Moreover, the State can finance the Steppers with direct payments. However, there is a risk of ending up with a community that entirely lives on those payments (Bucknall et al., 2003).
Establishing a transhumant herding system in the Steppe could be another simultaneous program. However, it requires a proper coordination mechanism for sustainable pasture governance. In a legal grey zone, Uzbekistan practices the individual forms of pasture land use (Robinson et al., 2012). Degrading the environmental impacts of private property rights on pastures is evident from empirical studies (Galvin et al., 2008). The legal settings enabling better livestock mobility could be a long-term solution to pasture overgrazing. Nomadic pastoralists’ history of the region might offer specific lessons which can facilitate wellbeing and sustainability enhancing solutions (Robinson et al., 2012).
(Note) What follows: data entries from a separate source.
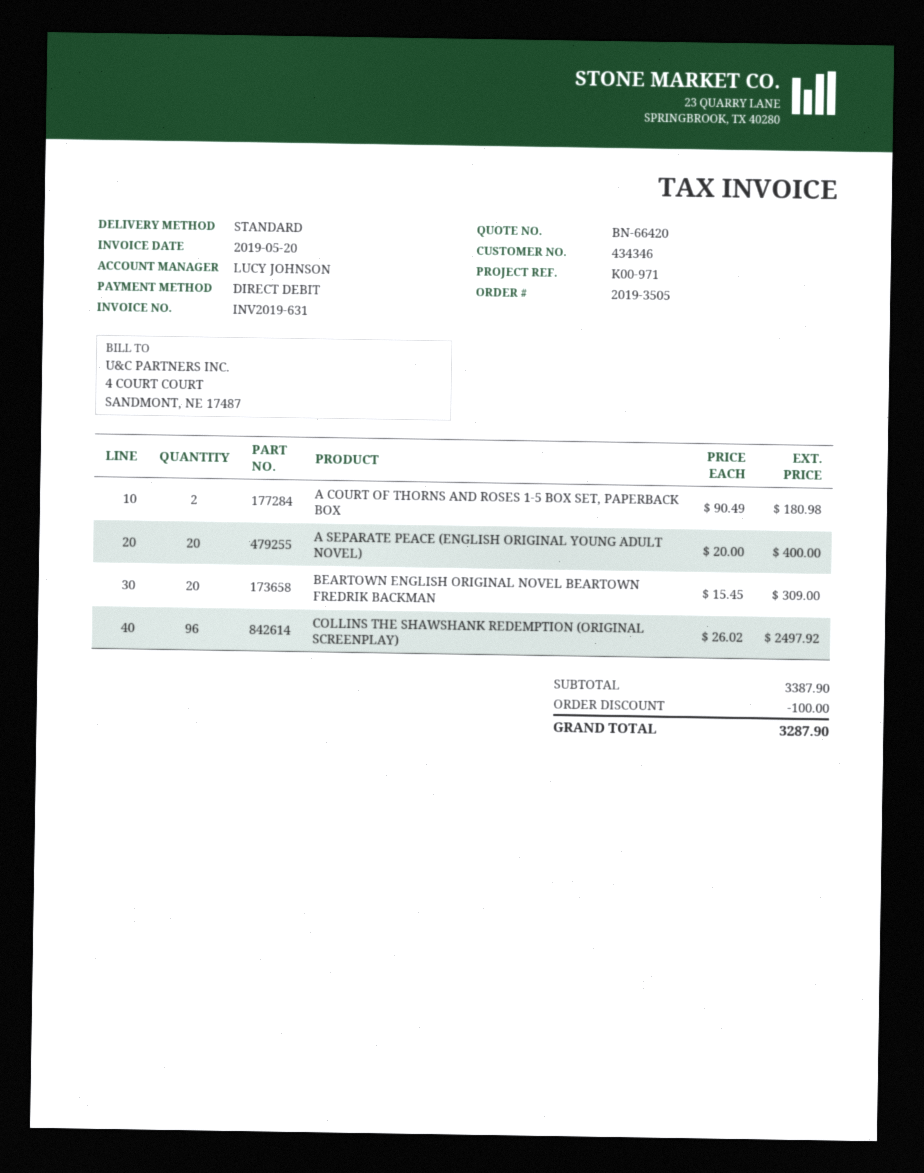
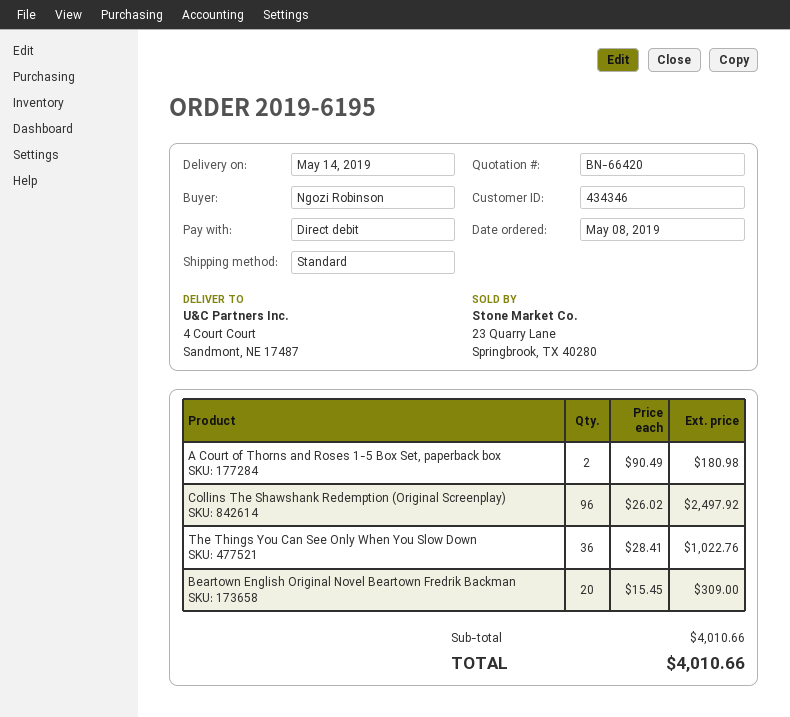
order number: 2019-3505 -> 2019-6195
A SEPARATE PEACE (ENGLISH ORIGINAL YOUNG ADULT NOVEL): 20 x 20.00 = 400.00 -> none
The Things You Can See Only When You Slow Down: none -> 36 x 28.41 = 1022.76
subtotal: 3387.90 -> 4010.66
discount: 100.00 -> none
total: 3287.90 -> 4010.66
The current paper’s discourse on options-out is in line with Varis (2014), who calls the former Soviet Central Asia as a whole for economic reform to ease environmental and social tensions.
Globally drylands occupy 41% of Earth’s land surface, up to 20% of which is degraded and directly affect around 250 million people in the developing world (MEA, 2005). Hungry Steppe is one of such degraded drylands. Hungry Steppe is a part of the Northern Eurasian dryland belt (Groisman et al., 2018). This implies the relevance of the current paper’s analyses and its arguments to other degraded steppes of the world.
This paper scrutinises the Hungry Steppe’s evolution as a project for 150 years and points on the continuously increased complexity as a solution to the State’s cotton production mission. The study aims to understand the reasons behind the ongoing investment projects and aspirations to invest in the Steppe’s irrigation infrastructure even when the conventional economic rationale is worthless. According to our analyses, continuous investment in complexity contributing to the Steppe’s lock-in in the intensive cropping and land degradation loop through the sunk cost source of positive feedback mechanism can explain the reason behind the investments and aspirations to invest further in the project.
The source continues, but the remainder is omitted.